Credit: Nobu Tamura/Wikimedia Commons

In most of Australia, megafauna species are considered to have become extinct by about 40,000 years ago although several exceptions are known.

For example, if the horse-sized marsupial tapir (Palorchestes azael) is indeed represented in Kimberley rock art, then it probably survived here until much more recently.
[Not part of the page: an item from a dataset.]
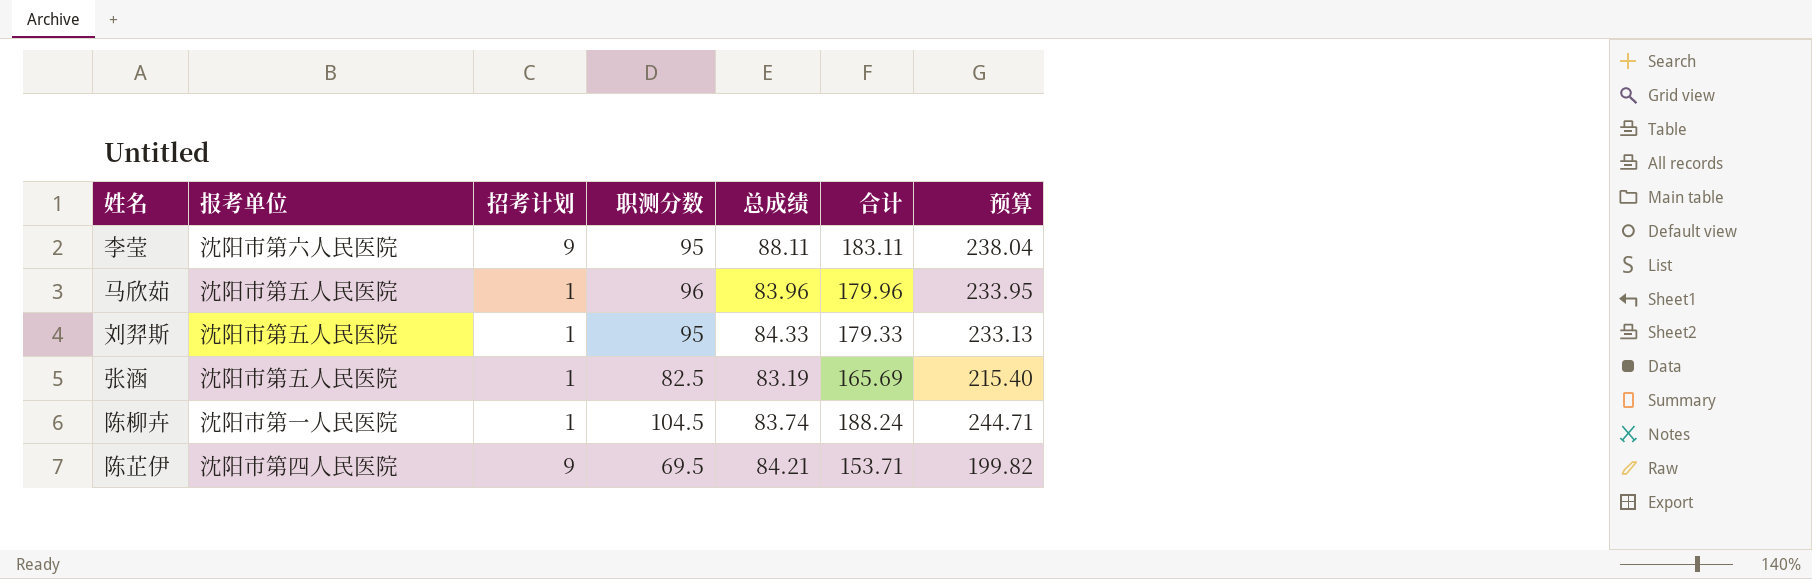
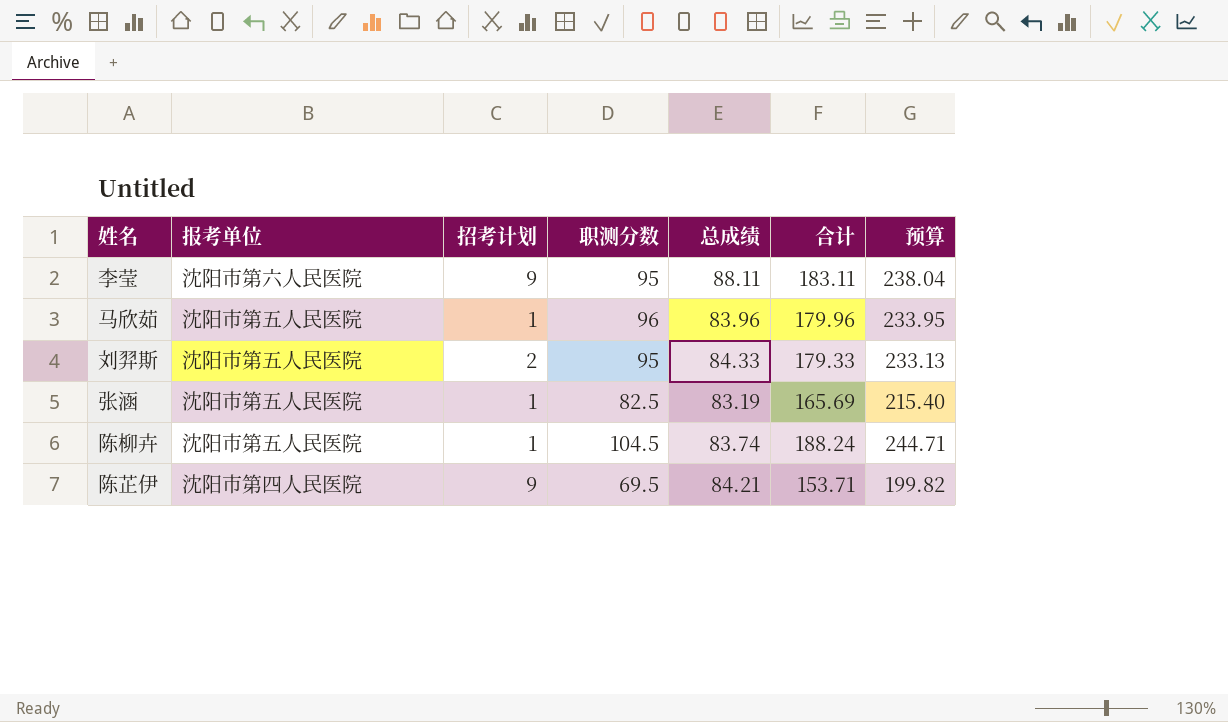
刘羿斯 | 招考计划: 1 -> 2
陈柳卉 | 报考单位: 沈阳市第一人民医院 -> 沈阳市第五人民医院

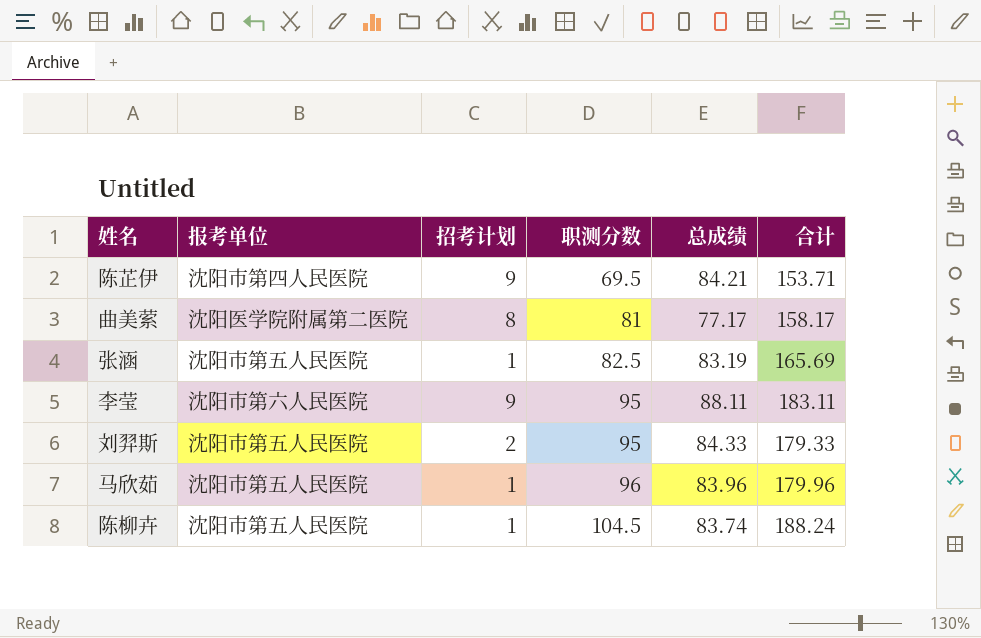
row order: none -> 职测分数 ascending
column 预算 | formula: [合计] * 1.3 -> none
row 曲美萦: none -> 沈阳医学院附属第二医院 | 8 | 81 | 77.17 | 158.17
A similar conclusion can be drawn about Genyornis, giant flightless birds, their heads “as high as the hills”.

The methods by which these birds were hunted by the Tjapwurung people of southern Australia have come down to us today, suggesting that Genyornis (or something like it) may have survived significantly more recently than the 41,000 years implied by most of its fossil ages.

Indigenous Australians are also known to have co-existed with the lumbering, bull-sized, wombat-like marsupial Zygomaturus trilobus for at least 17,000 years – ample time for details of their nature to have been incorporated into the extraordinarily long cultural memories of Aboriginal people.

Brazilian megafauna were dominated by placental mammals, many species of which became extinct 11,700 years ago.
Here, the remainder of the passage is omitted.